Acontece que Maria e Pascoal há três anos ambicionavam em comprar o terreno do lado esquerdo da casa, propriedade do sargento, para ampliar um pouco as capacidades do bazar, que prosperava. Ter conseguido a quantia necessária para comprá-lo foi a conquista da semana, e tal era o motivo para festejar o domingo com um ensopado de frango.
– Pois pegue a coitada enquanto afio a faca – Maria pediu, tirando da última gaveta o facão que a havia feito aprender na marra queira-ou-não-queira que bicho não tem alma.
Pascoal foi buscar. Voltou quase ao mesmo tempo que foi.
– A danada não está lá.
– Tem duas. Pois pegue a outra.
– Não tem mais.
Foram averiguar os arredores da casa. Não poderiam ter ido muito longe: ontem mesmo estavam onde sempre estiveram botando seus ovos. O galinheiro era cercado por um arame, pouco alto, é verdade, mas suficiente pra não deixar as gatunas escaparem: galinha faz alvoroço, mas não levanta voo, disso tinha certeza. Pascoal ficou pensando se elas pressentiram a vinda do ensopado da morte e se conseguiram algum poder extraordinário de fuga, desses que aparecem nos momentos de provação e intempérie, mas depois que perguntou pras filhas, que brincavam saltitantes de amarelinha no quintal com o menino Roberto e Osmar, filhos de pai morto, se tinham eventualmente visto por aí duas galinhas perambulando, e depois de olhar embaixo das camas, dentro dos armários e todo possível canto da casa e do bazar, descartou de vez a ideia de que elas escaparam. Aquilo era irremediavelmente um caso de ladrão de galinha.
– Podia ter deixado a outra!
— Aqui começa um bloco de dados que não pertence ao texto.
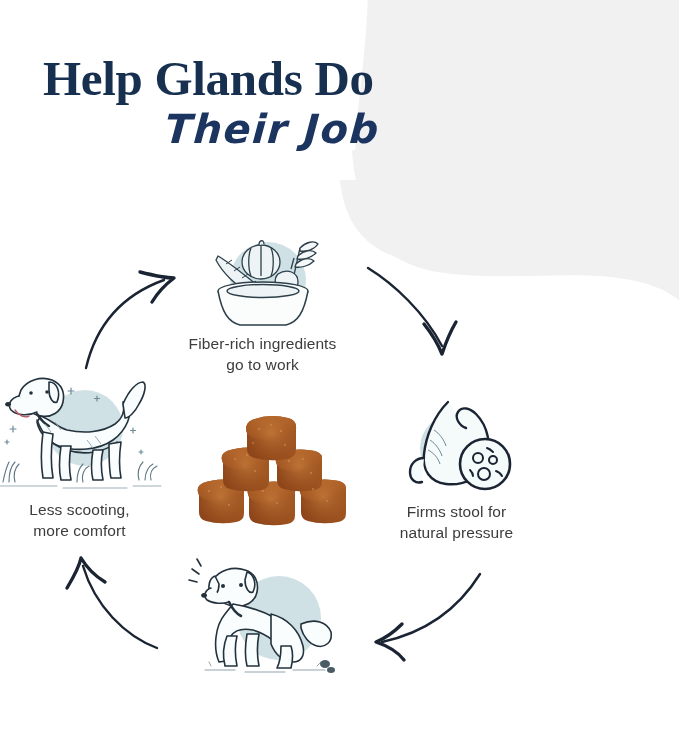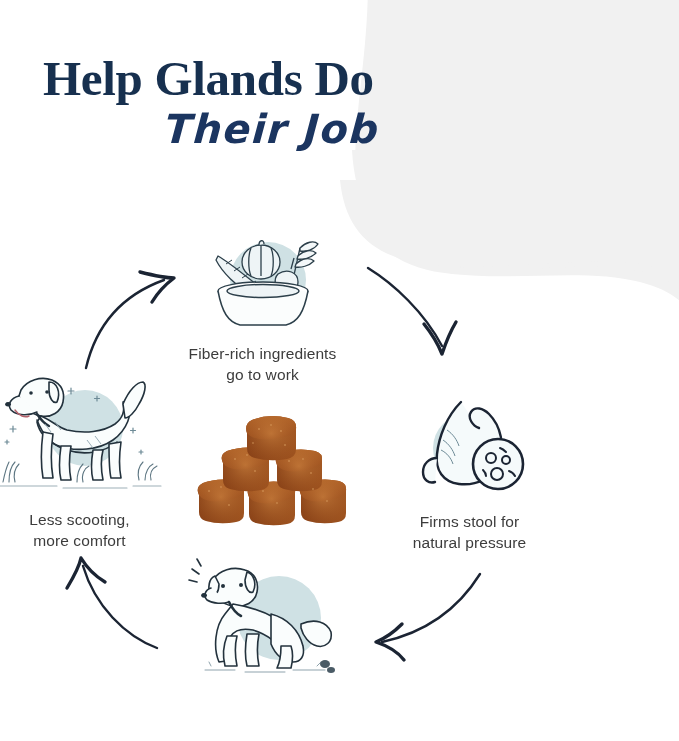--- a/index.html
+++ b/index.html
@@ -45,26 +45,25 @@
   .node{position:absolute;z-index:4;}
   .node .art{display:block;margin:0 auto;}
   .caption{
     font-size:15.5px;
     line-height:20.5px;
     color:#3c3c3c;
     text-align:center;
     font-family:"Liberation Sans",sans-serif;
     white-space:pre-line;
     letter-spacing:0.1px;
-    margin-top:10px;
   }
 
   
   #node-top{left:160px;top:222px;width:205px;}
-  #node-right{left:372px;top:398px;width:195px;}
+  #node-right{left:359px;top:398px;width:195px;}
   #node-bottom{left:145px;top:552px;width:250px;}
   #node-left{left:-8px;top:366px;width:175px;}
   #node-center{left:180px;top:415px;width:190px;}
 
   .arrow{position:absolute;z-index:2;}
   #arrow-tl{left:78px;top:262px;}
   #arrow-tr{left:366px;top:262px;}
   #arrow-br{left:368px;top:566px;}
   #arrow-bl{left:53px;top:542px;}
Pra comemorar o dia em que comprássemos o terreno, ao menos.
O pai se conformou de pronto, mas Maria, por sua vez, obstinou-se na busca; já ia mandar os moleques, filhos de pai morto e da vizinha, direto pra casa, pois  não era mais hora de brincadeira, mas o menino, que conhecia a mãe das colegas de longas tardes, pressentiu o perigo e já tinha partido para casa com o irmão. Mas, como suas raivas passavam tão rápidas quanto chegavam, logo estavam todos jantando um ensopado de legumes que cultivavam na horta dos fundos (que, no fim das contas, sempre recebera mais atenção do que qualquer outro serviço de Pascoal, que era da opinião de que uma pessoa que não tinha horta em casa não era gente).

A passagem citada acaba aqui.